■ **What you have to do**:
Retype exactly the lines below, starting with the line that contains "html: none ->" and ending with the last line; leave out any pictures.

■ **Recorded data**:
- Opening Delimiter -

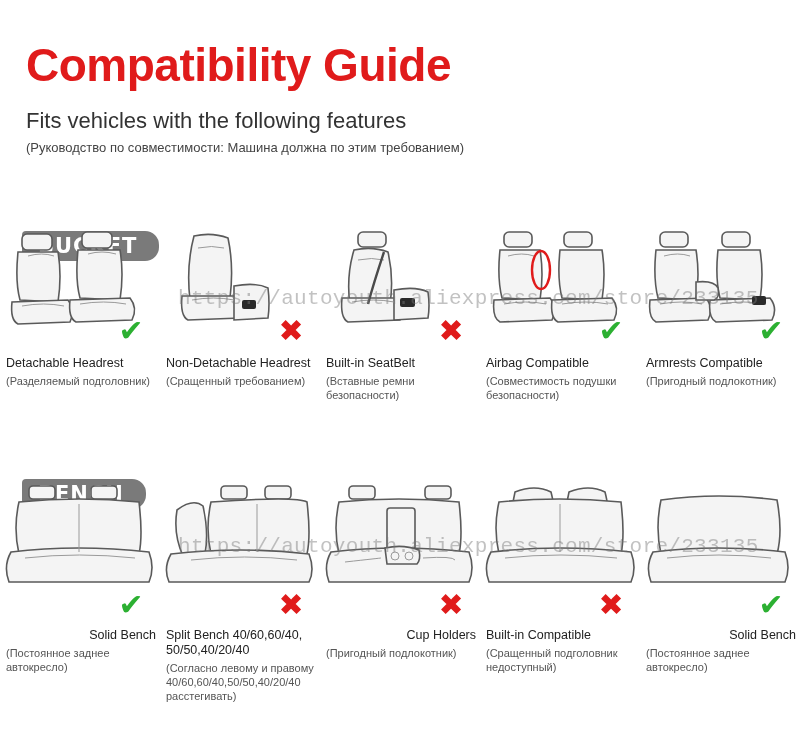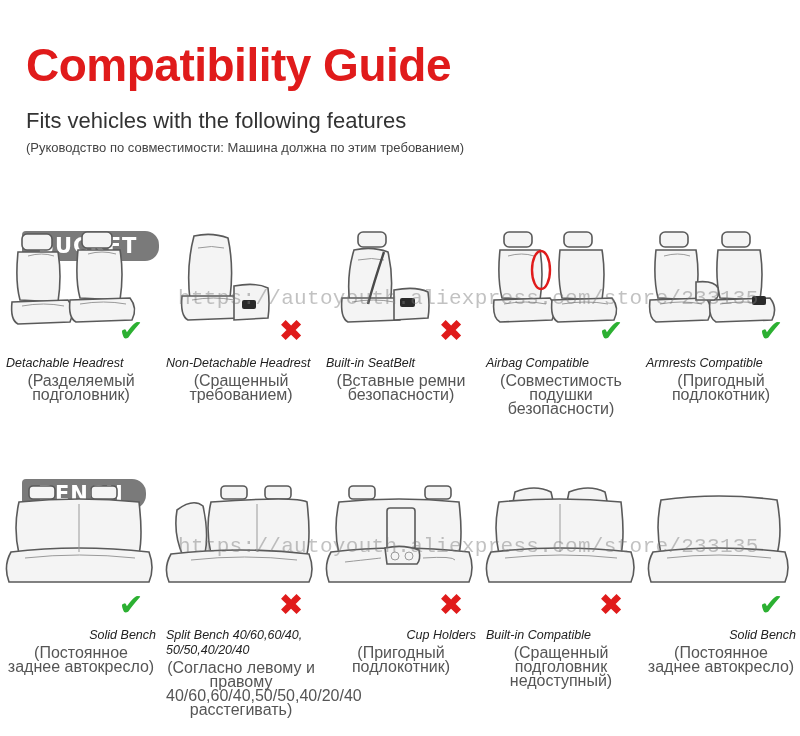"Detachable Headrest" .lab-en { font-style: italic -> none }
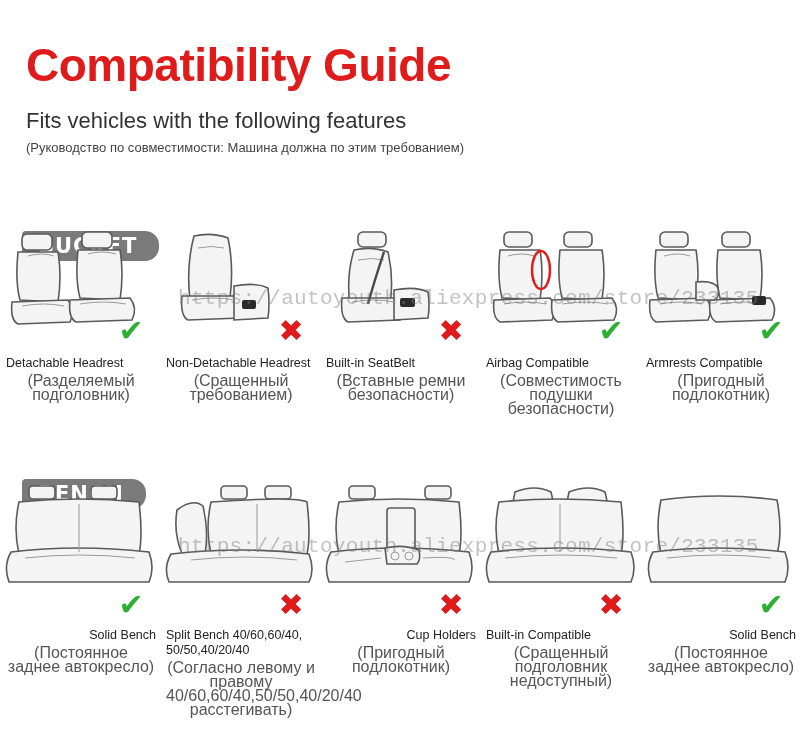"(Разделяемый подголовник)" .lab-ru { font-size: 16px -> 11px; text-align: center -> none }
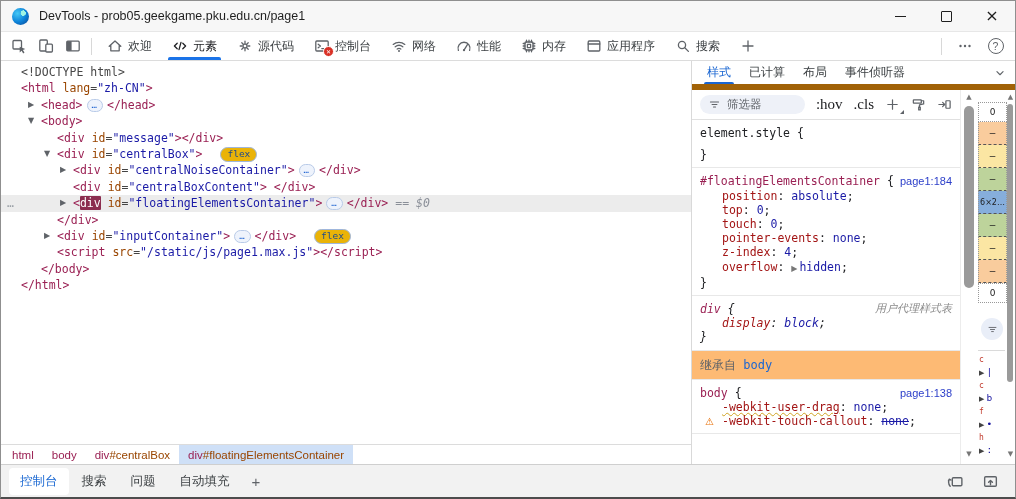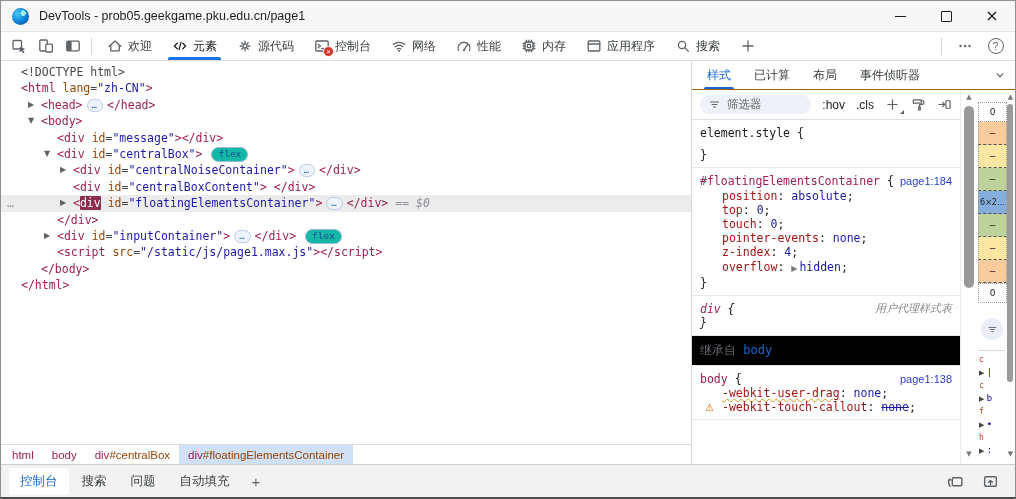"样式" .side-tabs { border-bottom: 1px solid #a16207 -> 6px solid #a16207; gap: 5px -> 0 }
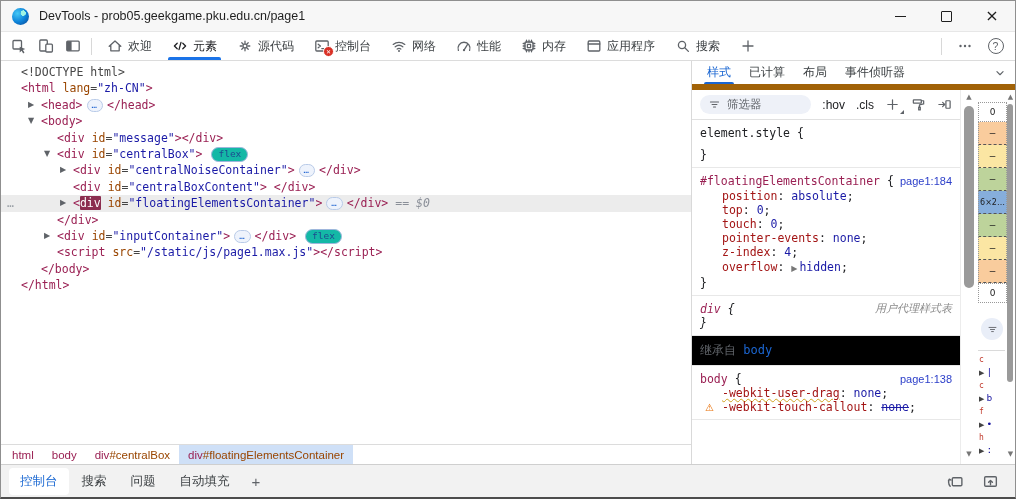":hov" .txtbtn { font-family: Liberation Sans, sans-serif -> Liberation Serif, serif; font-size: 12px -> 15px }
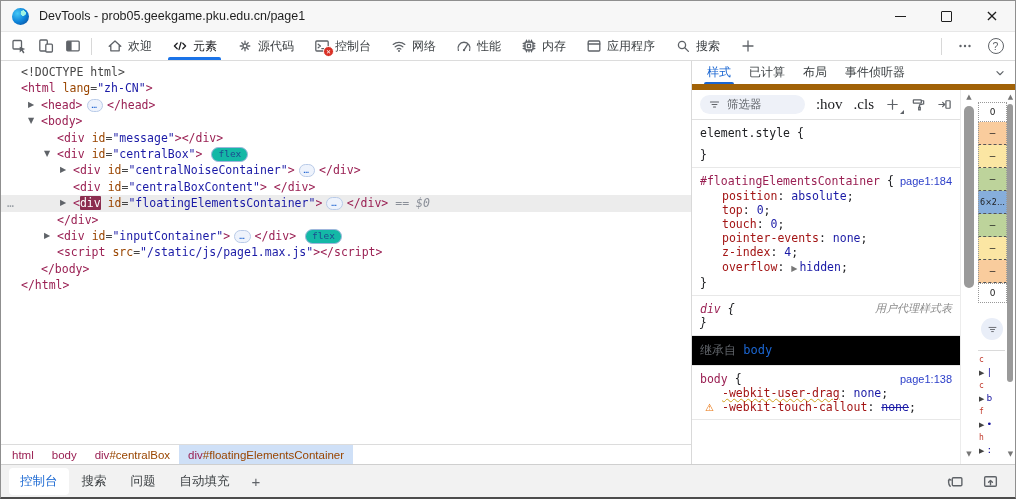"flex" .badge-flex { background: #14b8a6 -> #eab308; margin-left: 9px -> 18px }
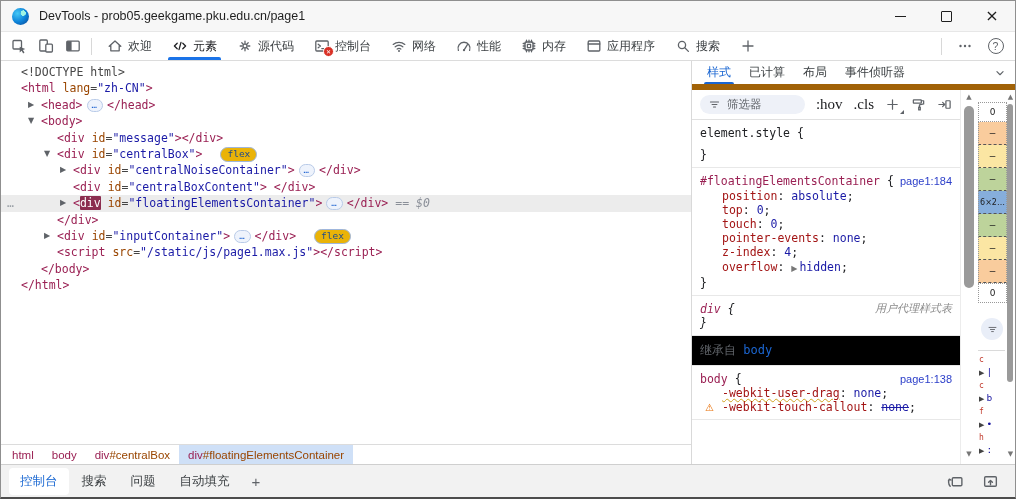"display: block;" div.prop { html: none -> <div><span>display</span><span>: </span><span>block</span><span>;</span></div> }
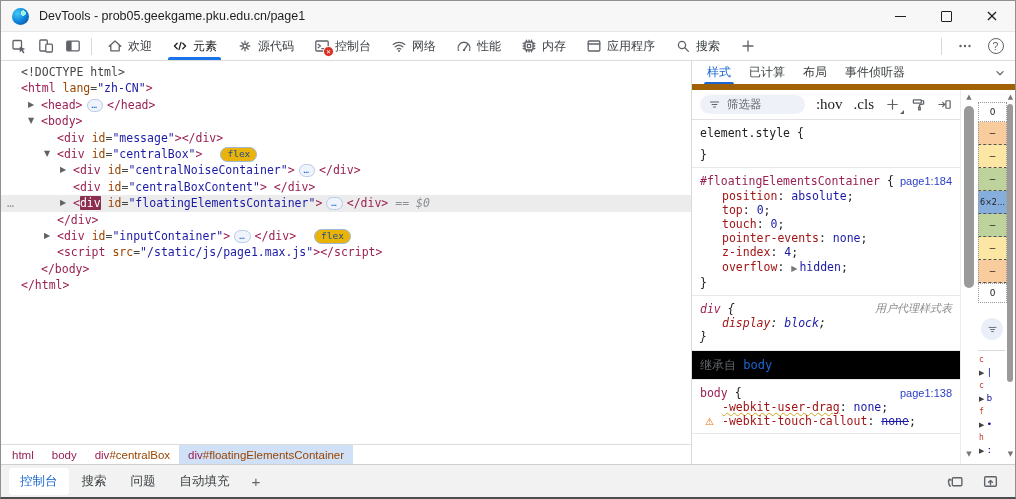"继承自 body" .sec-inherit { background: #000000 -> #fdba74 }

- Closing Delimiter -

■ **Output of the task**:
"display: block;" div.prop { html: none -> <div><span>display</span><span>: </span><span>block</span><span>;</span></div> }
"继承自 body" .sec-inherit { background: #000000 -> #fdba74 }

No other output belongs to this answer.